The term, “People of Color,” or POC, can be incredibly powerful when used in the right context and with full comprehension. However, when this term is used in communities that still center whiteness, it becomes just another way to point out the non-whites. So, for me, these types of graphs provide visual proof of the lack of understanding of the political, social, economic and racialized nuances of the term, “People of Color.”

How do I know this? Because of who is using the term, how they are using it, and where this all started: Booktube’s “Let’s Read Diversely” movement. (To be fair, that’s not its official title, but it feels appropriate.) With this “movement” came a group of people that, while still centering whiteness, wanted to read books that were more ethnically diverse. It then evolved to include books by/about LGBTQ+, women (usually white), and just about anything outside the reader’s comfort zone (genre, POV, etc.). This conversation on diversity took place among mostly white and cishetero booktubers. And when a person of color did talk about diversity they were either token-ized or erased.

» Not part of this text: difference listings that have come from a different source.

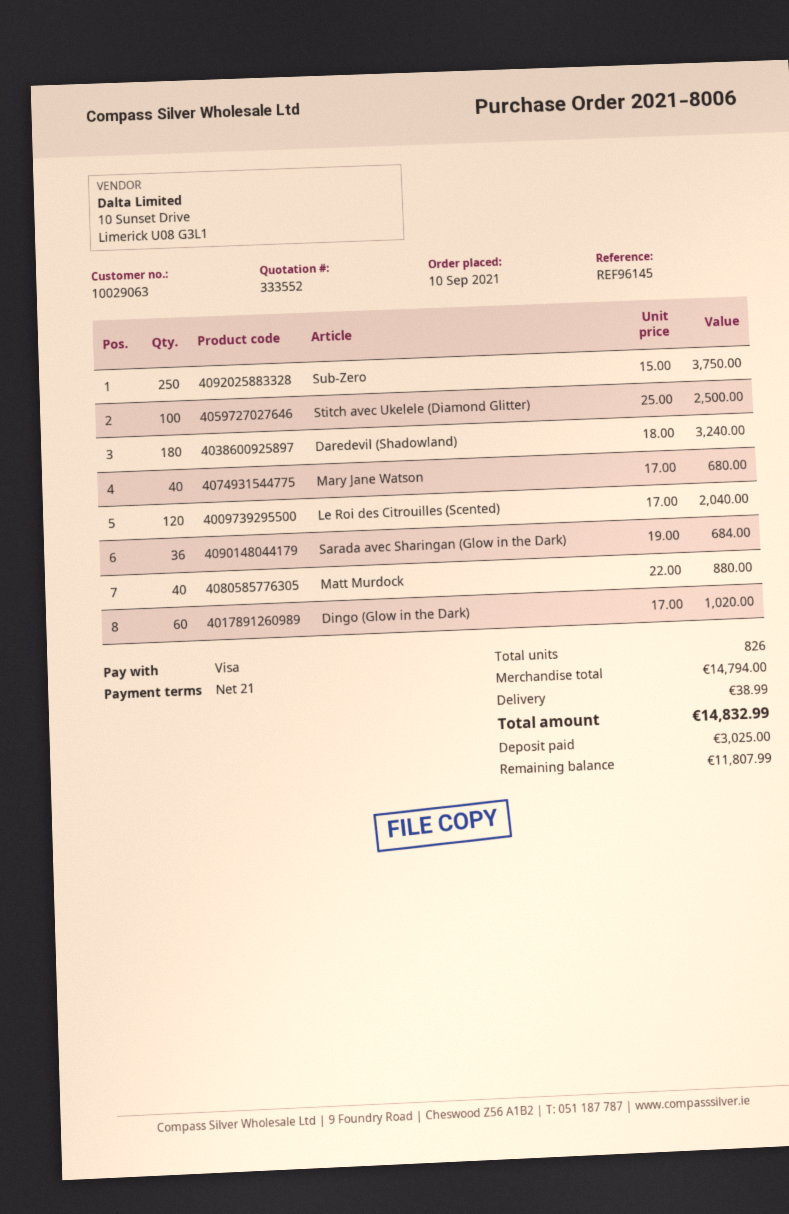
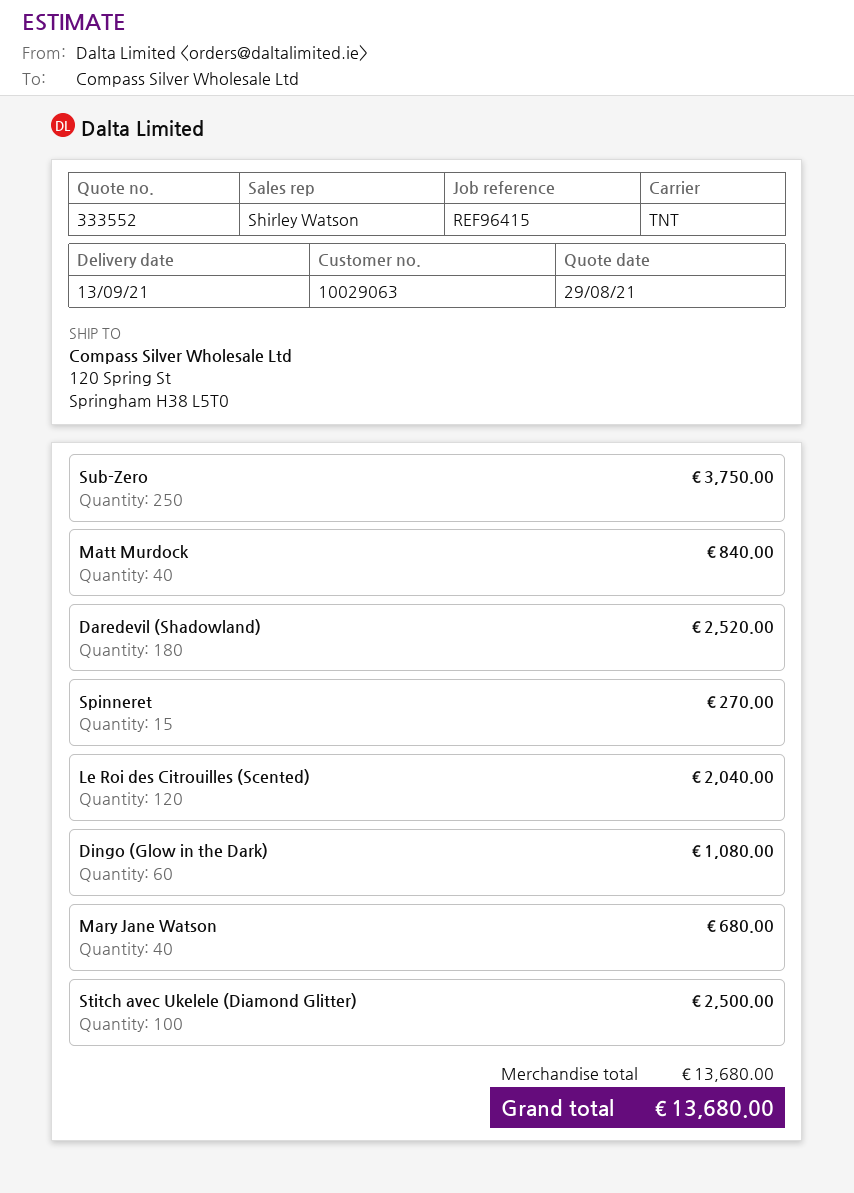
reference: REF96145 -> REF96415
Daredevil (Shadowland): 180 for 3240.00 -> 180 for 2520.00
Sarada avec Sharingan (Glow in the Dark): 36 for 684.00 -> none
Matt Murdock: 40 for 880.00 -> 40 for 840.00
Dingo (Glow in the Dark): 60 for 1020.00 -> 60 for 1080.00
Spinneret: none -> 15 for 270.00
subtotal: 14794.00 -> 13680.00
shipping: 38.99 -> none
total: 14832.99 -> 13680.00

That leads us into the real issue with these graphs: the denial of intersections.

For example, you read a book and see that the writer is a black woman. You decide she fits into the category of “POC.” However, what else do you know about her? Is she non-binary, queer, biracial, trans? These are intersections, and for many people one intersection cannot be placed higher than another because they all are equally important to that person’s identity.

And reducing someone’s identity to the label that you find most important is harmful and often triggering.

“For me, personally and politically, there’s NO separating my woman-ness, my black-ness, my trans-ness from my me-ness.” –Janet Mock

You are ignoring and denying their intersectionality, defining them without their input, and centering whiteness and cisheterosexuality at the expense of these POC and LGBTQ+ people.

With specificity comes empowerment.

To be able to identify myself as a cis queer black woman is incredibly empowering. And to have someone reduce my identity to just “person of color” for the sake of haste (FOR A GRAPH) is not okay. This is why the understanding and acknowledgment of intersectionality is important.

Although one might argue that this is all harmless fun and isn’t meant to be about something deeper than just tracking goals, that person would be wrong. You can’t argue that “reading diversely” and representation matter when you are doing something that is counter to those ideas. If diversity and representation do matter, then so does respecting how a person identifies. And it isn’t for you to decide what is harmful to someone else. By the very definition of a microaggression, these reductive categorizations can seem relatively innocent when viewed individually. And, like other microaggressions, they are often dismissed by those who perpetrate them. However, their pervasive and cumulative quality means they cannot be ignored.  

The harmful nature of the graphs becomes even more apparent when compared with these creators’ graphs of their genre trends. There may be twenty categories representing all different types of books, but individual identities get boiled down to a mere two. Can a graph featuring two identifiers really represent all the diversity that exists in literature?

If you care about people of color, whether they be the writers you read or the viewers of your channel, then you will think about why you feel the need to track and graph them. If you care about the LGBTQ+ community, you will think about your use of only two gender identifiers. The graph is representative of more than just a way to measure how your reading differs over time. It is yet another way in which white, liberal guilt manifests itself. It is the feel good-ery that comes with reading more POC and/or LGBTQ+ writers than your fellow white cishet friends. It is the reduction of art and someone else’s hard work to a moment of humble brags. It is boiling down someone’s identity to the color of their skin or your perception of their gender and sexuality.

So, does a graph seem worth it?

This was in no way meant to attack anyone who might have made a stats video, I just wanted people to be more aware of these things. I hope the world is entering an age where these discussions are not only occurring more often but are thought to be necessary.